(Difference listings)
───

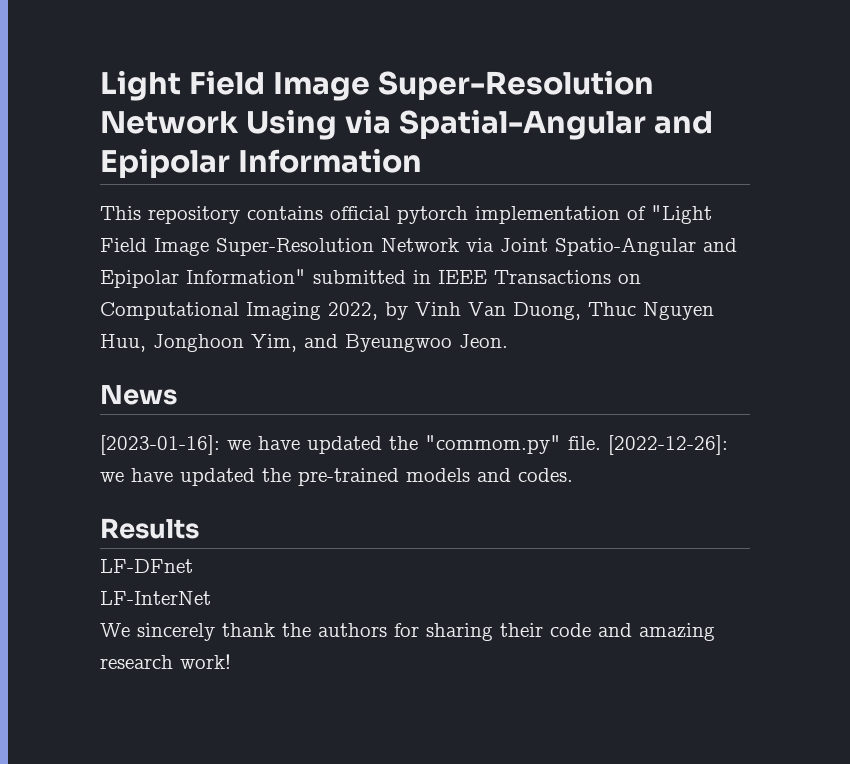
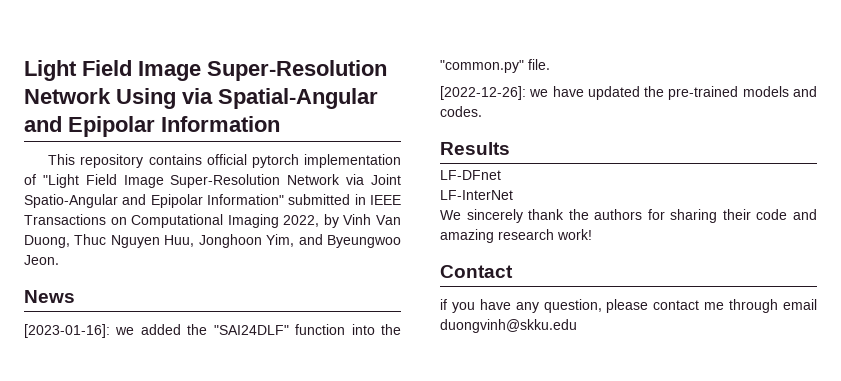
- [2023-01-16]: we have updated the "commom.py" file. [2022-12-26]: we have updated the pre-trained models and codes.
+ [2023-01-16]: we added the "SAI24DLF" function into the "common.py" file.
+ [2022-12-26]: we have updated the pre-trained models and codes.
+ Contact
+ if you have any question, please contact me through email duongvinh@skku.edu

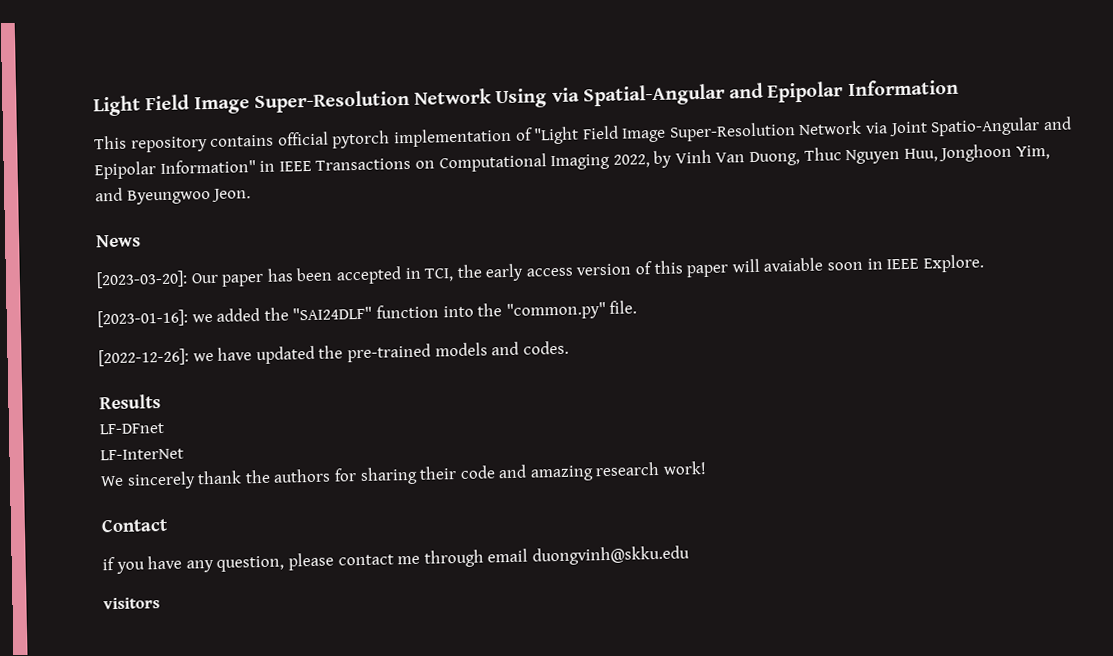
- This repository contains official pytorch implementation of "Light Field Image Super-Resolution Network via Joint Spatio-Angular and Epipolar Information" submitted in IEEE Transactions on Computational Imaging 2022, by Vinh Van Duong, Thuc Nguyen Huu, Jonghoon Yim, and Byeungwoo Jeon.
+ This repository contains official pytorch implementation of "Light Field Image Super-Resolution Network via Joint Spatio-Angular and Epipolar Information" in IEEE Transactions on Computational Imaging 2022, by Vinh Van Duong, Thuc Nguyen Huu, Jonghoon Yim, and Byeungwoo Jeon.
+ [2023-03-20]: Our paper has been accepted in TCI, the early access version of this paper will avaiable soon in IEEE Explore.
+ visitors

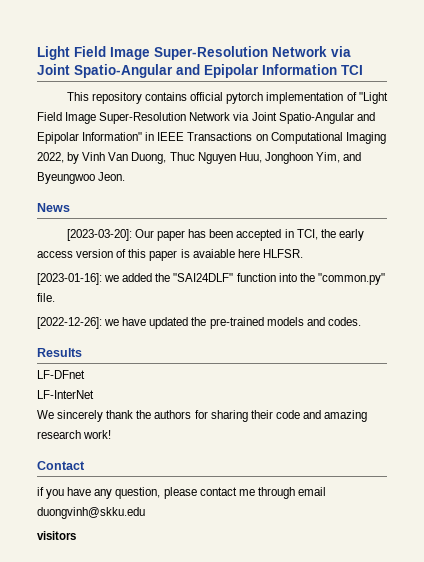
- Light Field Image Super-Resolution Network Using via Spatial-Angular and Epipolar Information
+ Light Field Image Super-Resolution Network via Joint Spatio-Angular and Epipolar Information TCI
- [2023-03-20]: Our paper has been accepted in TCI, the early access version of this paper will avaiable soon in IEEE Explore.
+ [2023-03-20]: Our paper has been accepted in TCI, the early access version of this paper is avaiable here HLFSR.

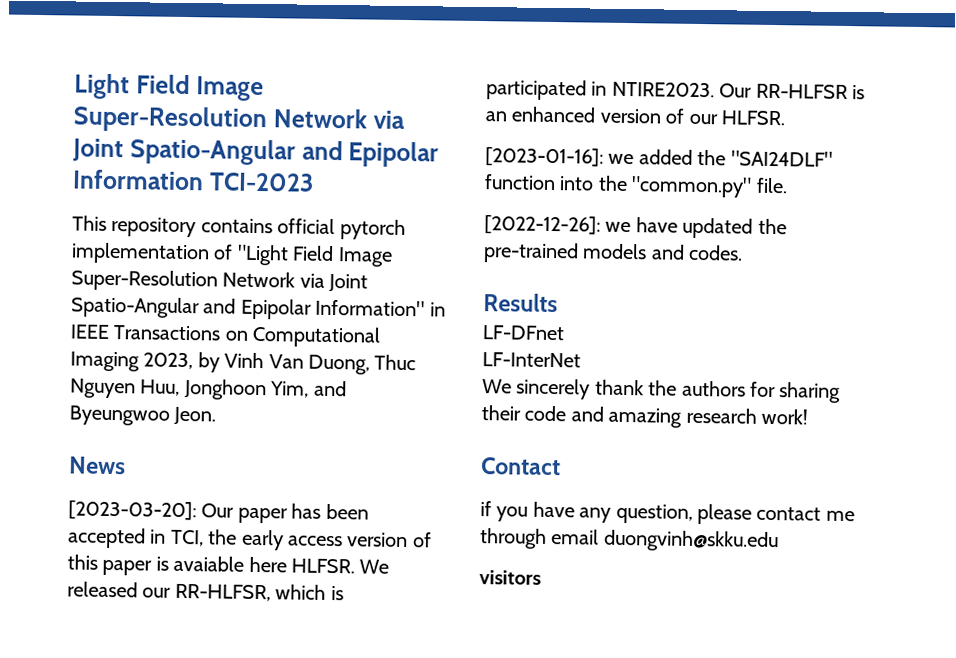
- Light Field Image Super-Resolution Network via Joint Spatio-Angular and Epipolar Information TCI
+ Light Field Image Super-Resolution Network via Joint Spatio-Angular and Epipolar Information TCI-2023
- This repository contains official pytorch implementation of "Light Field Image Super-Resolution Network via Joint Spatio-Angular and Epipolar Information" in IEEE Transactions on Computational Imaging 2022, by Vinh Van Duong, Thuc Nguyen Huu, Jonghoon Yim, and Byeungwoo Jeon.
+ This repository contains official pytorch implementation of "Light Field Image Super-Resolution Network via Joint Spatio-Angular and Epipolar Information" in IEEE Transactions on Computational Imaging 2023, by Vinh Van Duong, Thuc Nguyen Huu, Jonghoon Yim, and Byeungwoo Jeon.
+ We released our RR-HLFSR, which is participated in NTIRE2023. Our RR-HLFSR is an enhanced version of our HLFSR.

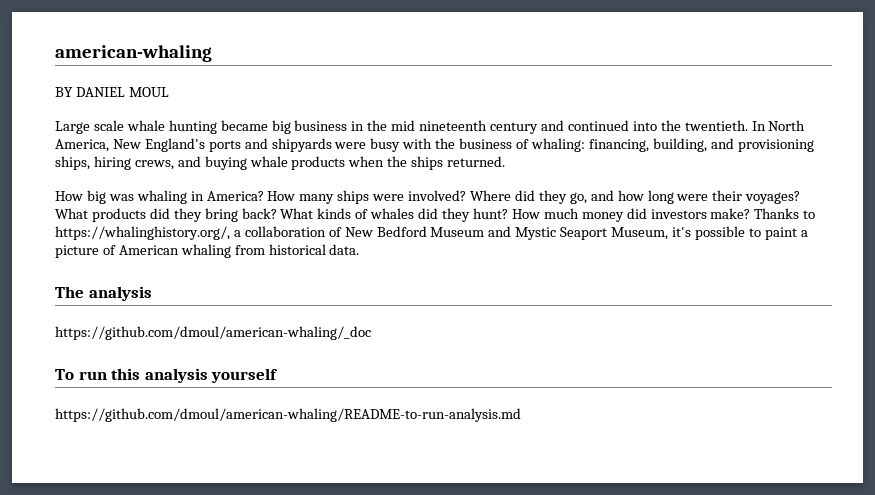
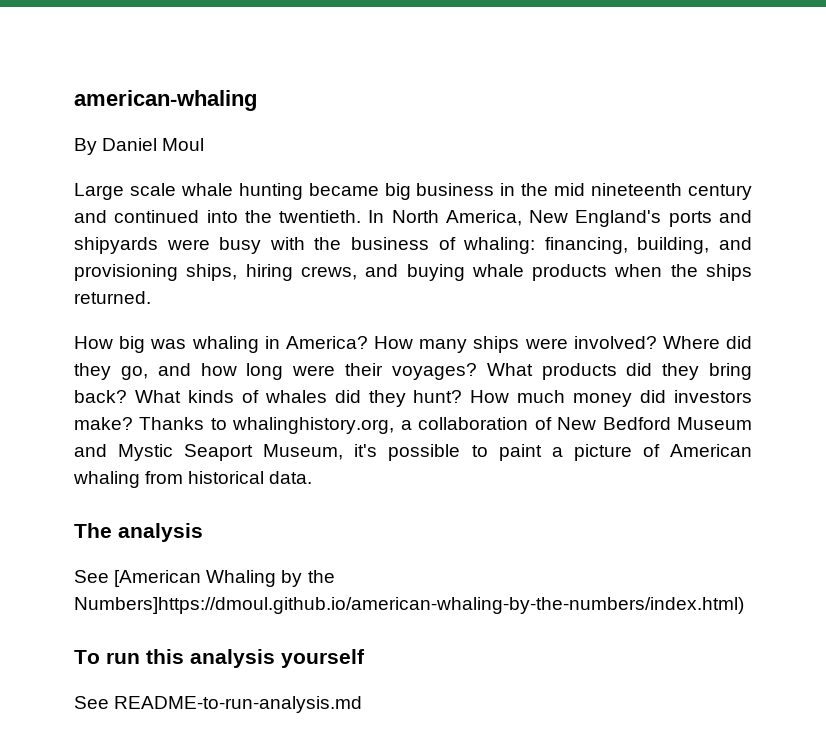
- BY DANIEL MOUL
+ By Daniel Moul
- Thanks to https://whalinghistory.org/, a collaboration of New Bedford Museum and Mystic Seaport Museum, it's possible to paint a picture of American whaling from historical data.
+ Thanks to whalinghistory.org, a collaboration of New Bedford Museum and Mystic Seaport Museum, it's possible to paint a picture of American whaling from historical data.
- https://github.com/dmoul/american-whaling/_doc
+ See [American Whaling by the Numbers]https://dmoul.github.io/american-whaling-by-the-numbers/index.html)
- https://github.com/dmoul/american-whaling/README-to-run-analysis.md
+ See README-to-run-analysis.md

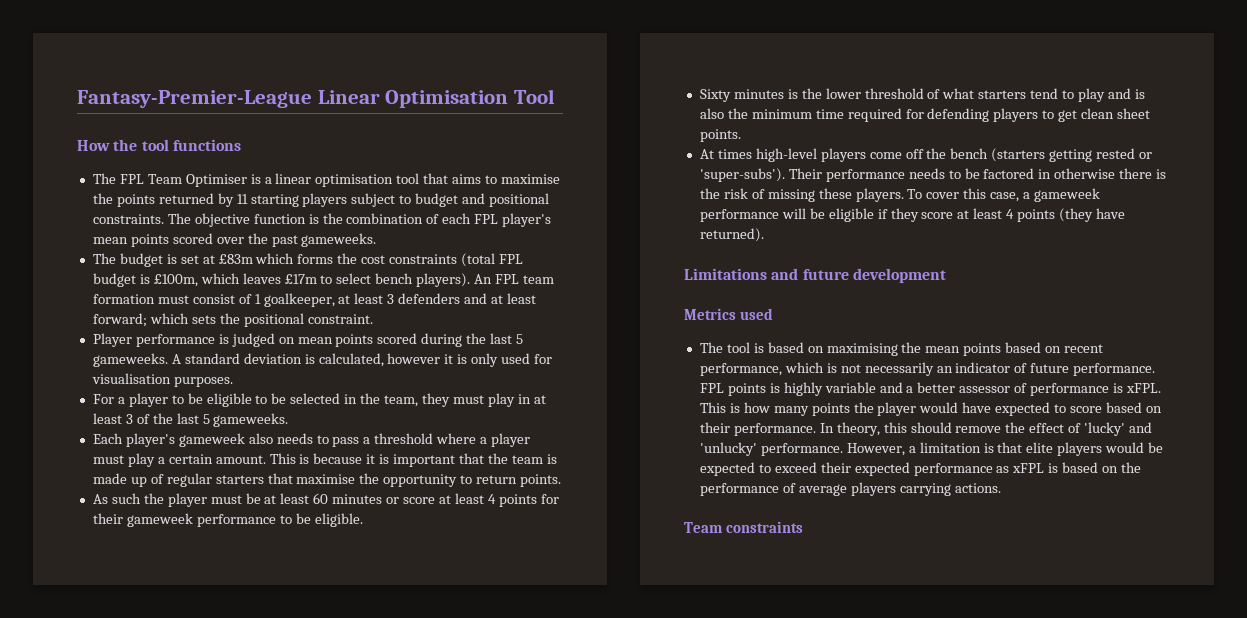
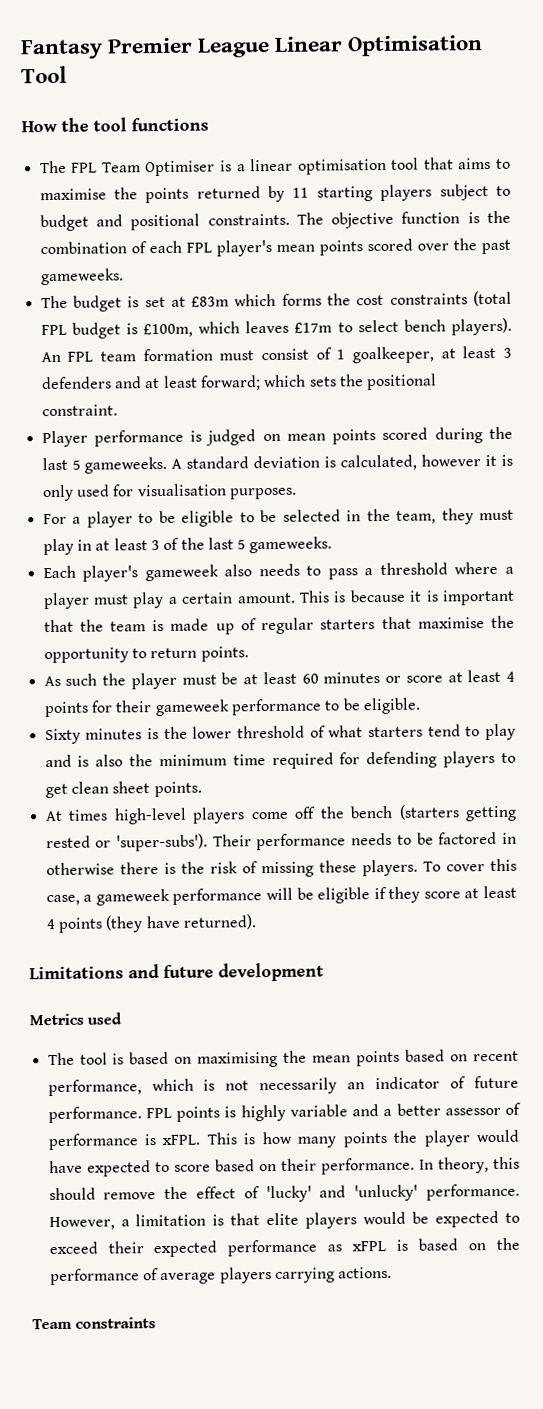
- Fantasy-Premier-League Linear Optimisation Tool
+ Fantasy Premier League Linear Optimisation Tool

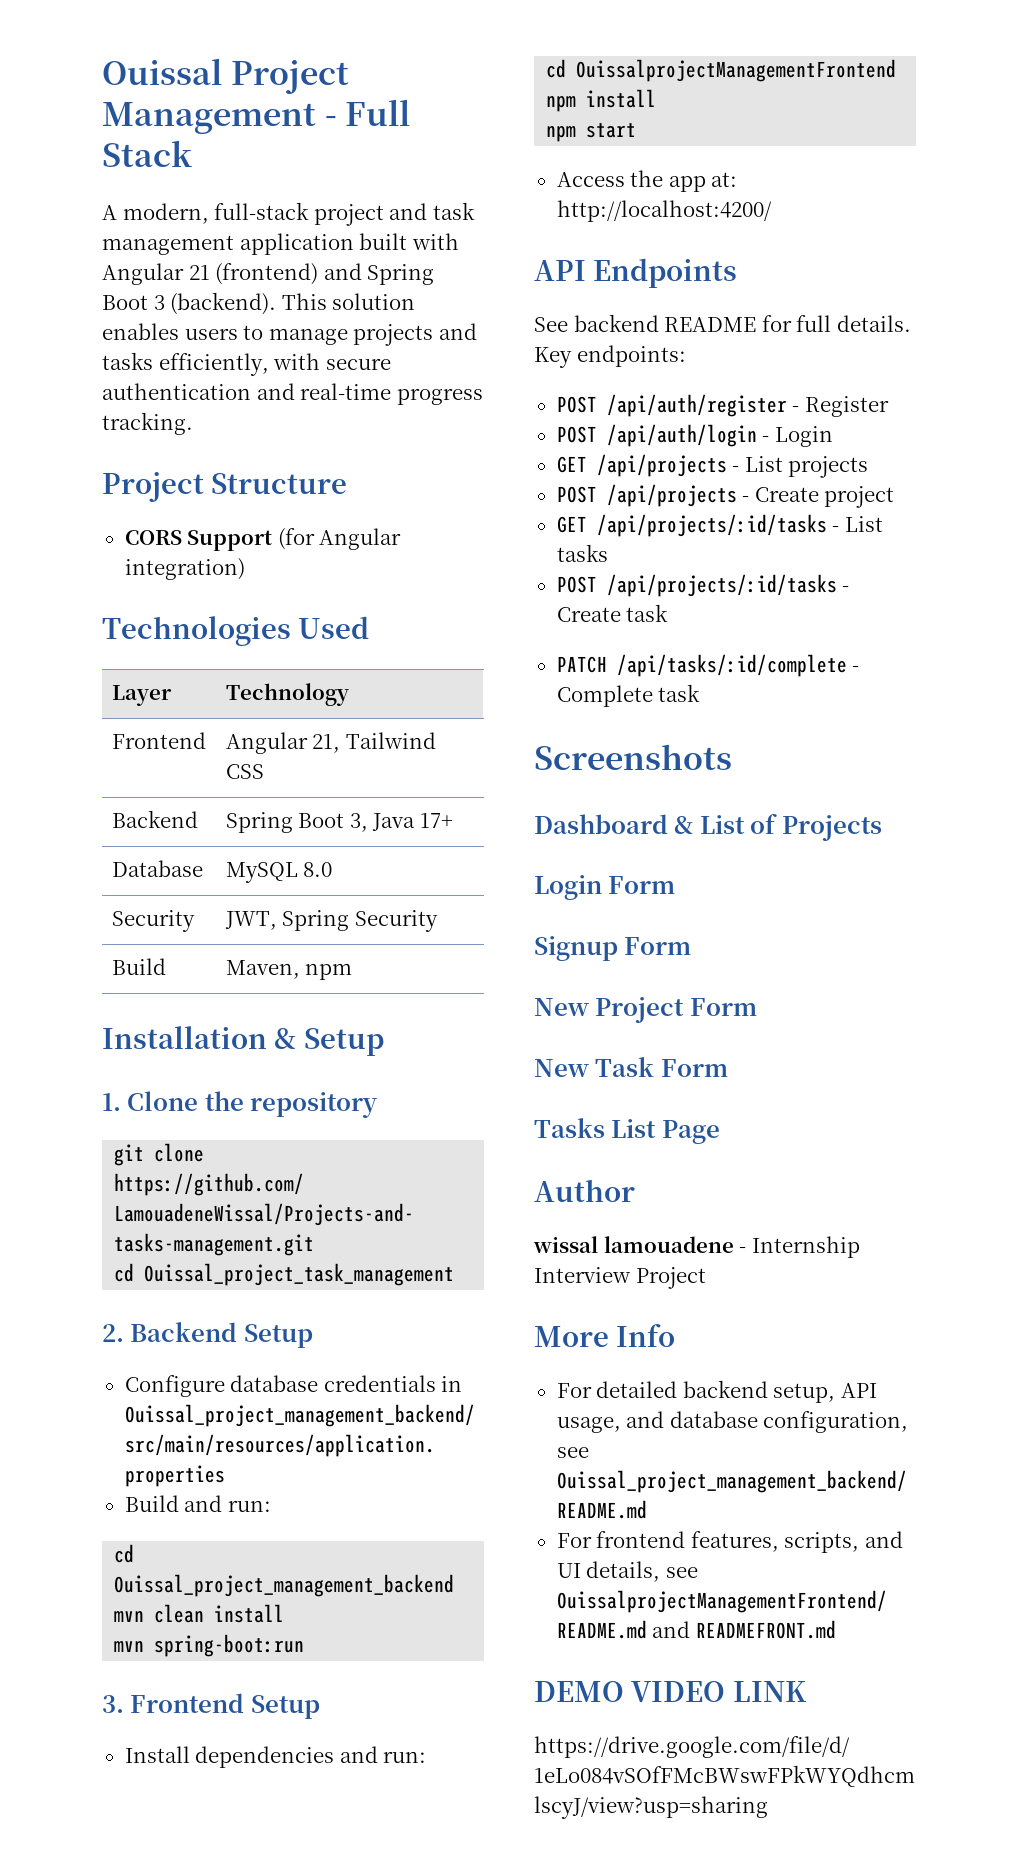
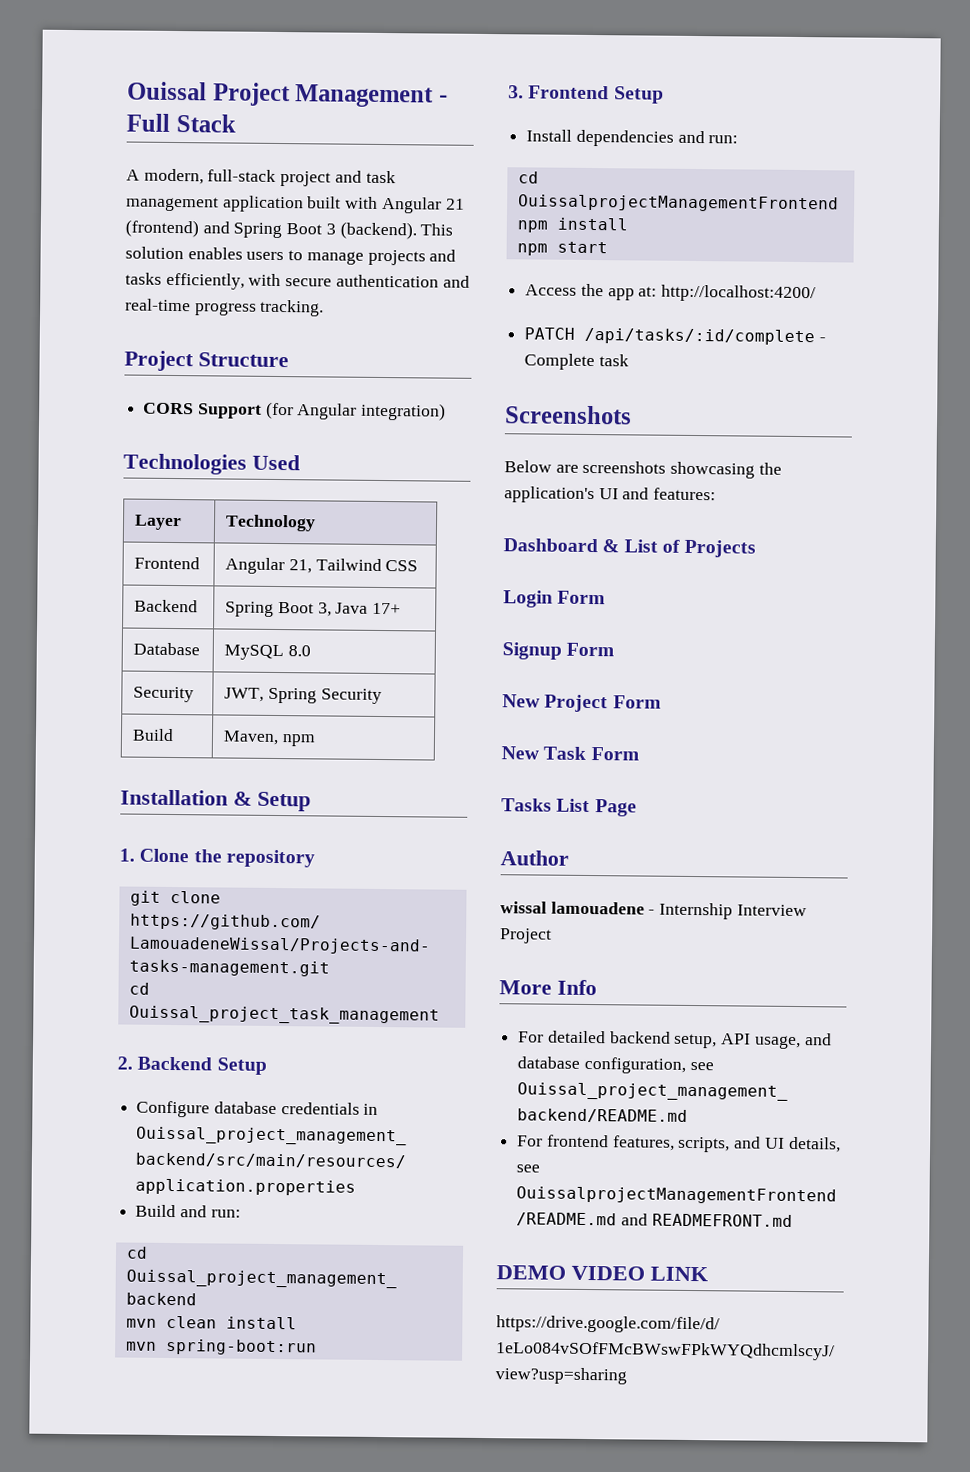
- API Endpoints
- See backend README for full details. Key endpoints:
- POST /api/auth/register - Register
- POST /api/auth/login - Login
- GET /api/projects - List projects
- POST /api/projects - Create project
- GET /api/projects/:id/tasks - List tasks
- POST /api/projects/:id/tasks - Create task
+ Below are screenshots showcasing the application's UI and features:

───

Task brief:
Look through the entries above and report each line where the string "collaboration" occurs.

Written response:
- Thanks to https://whalinghistory.org/, a collaboration of New Bedford Museum and Mystic Seaport Museum, it's possible to paint a picture of American whaling from historical data.
+ Thanks to whalinghistory.org, a collaboration of New Bedford Museum and Mystic Seaport Museum, it's possible to paint a picture of American whaling from historical data.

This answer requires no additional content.